Task requirements:
Report only how many lines below include "when".

The input:

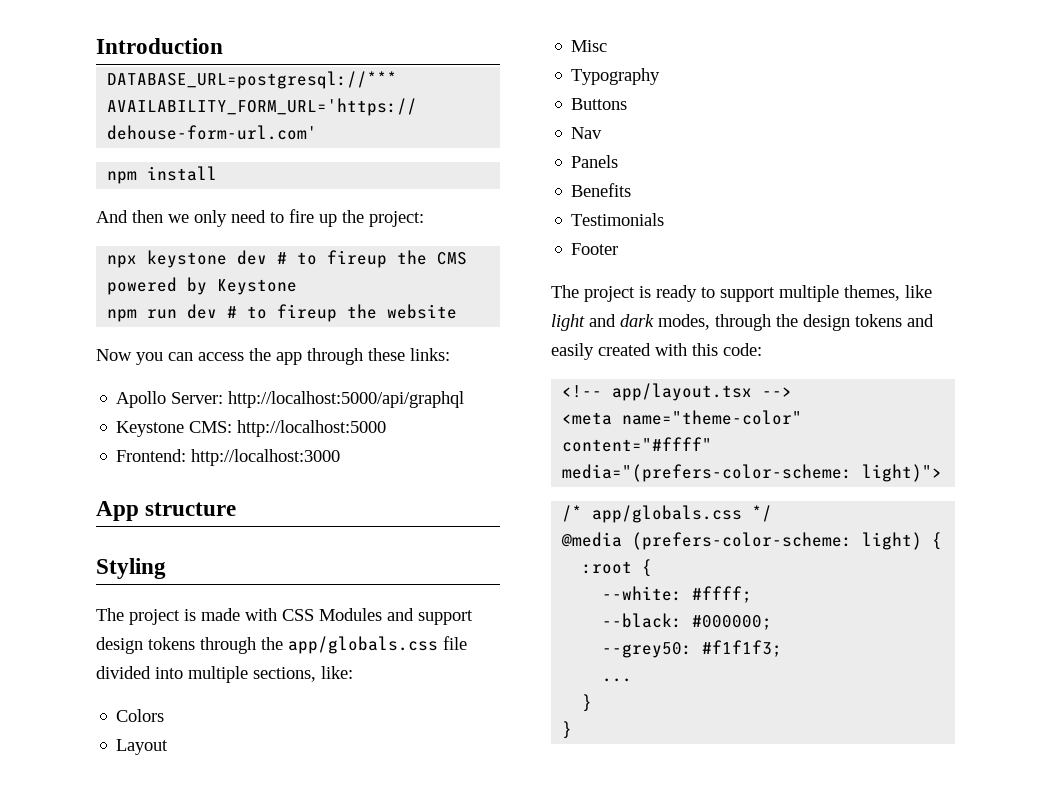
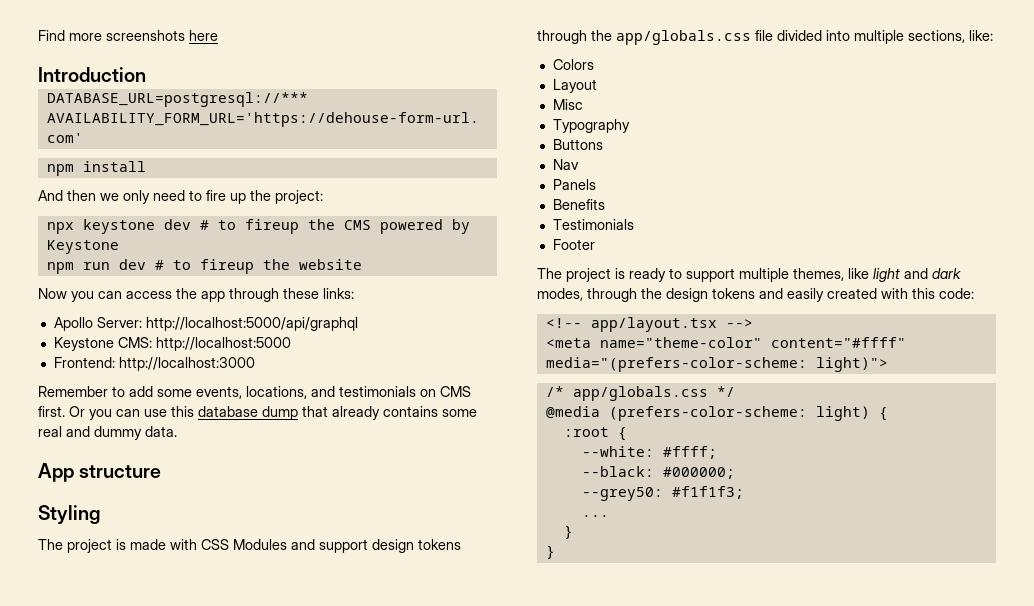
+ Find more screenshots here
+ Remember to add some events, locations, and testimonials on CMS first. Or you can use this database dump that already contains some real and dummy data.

---

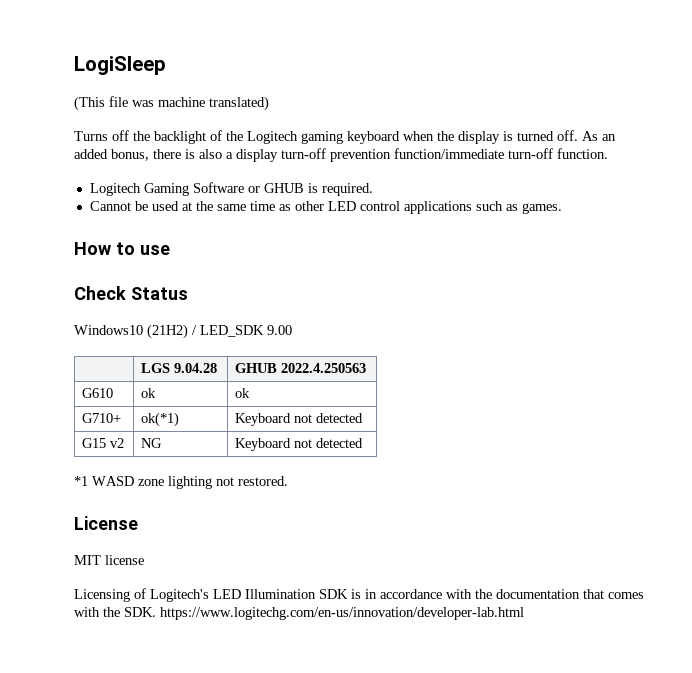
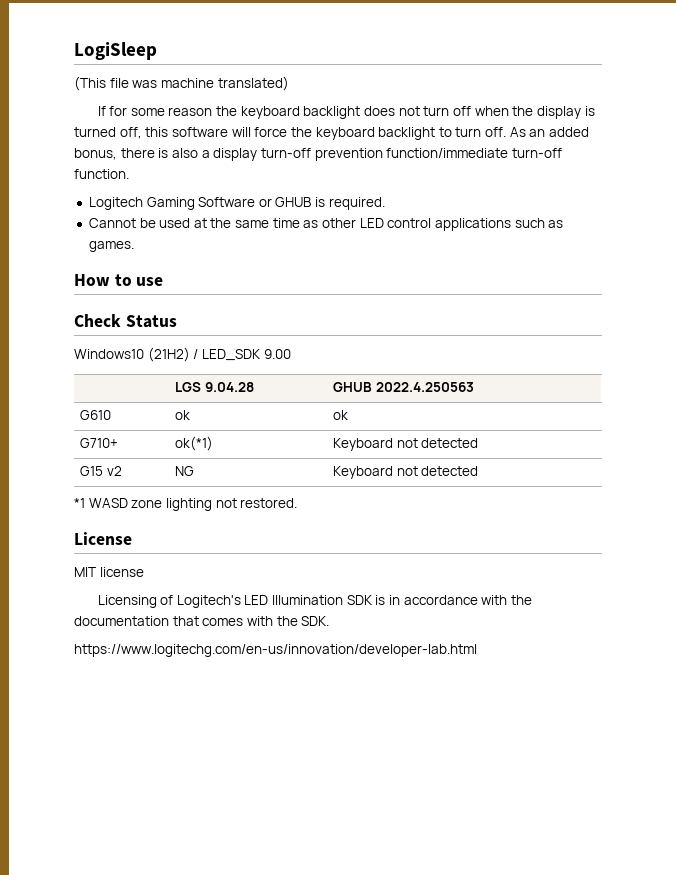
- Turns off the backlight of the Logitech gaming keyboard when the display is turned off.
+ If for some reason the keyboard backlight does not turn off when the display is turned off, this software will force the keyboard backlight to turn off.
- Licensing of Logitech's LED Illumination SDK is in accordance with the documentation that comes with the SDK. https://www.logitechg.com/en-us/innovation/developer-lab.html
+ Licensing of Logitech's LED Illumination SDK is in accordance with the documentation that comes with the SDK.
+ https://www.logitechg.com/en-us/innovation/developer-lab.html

Problem solution:
2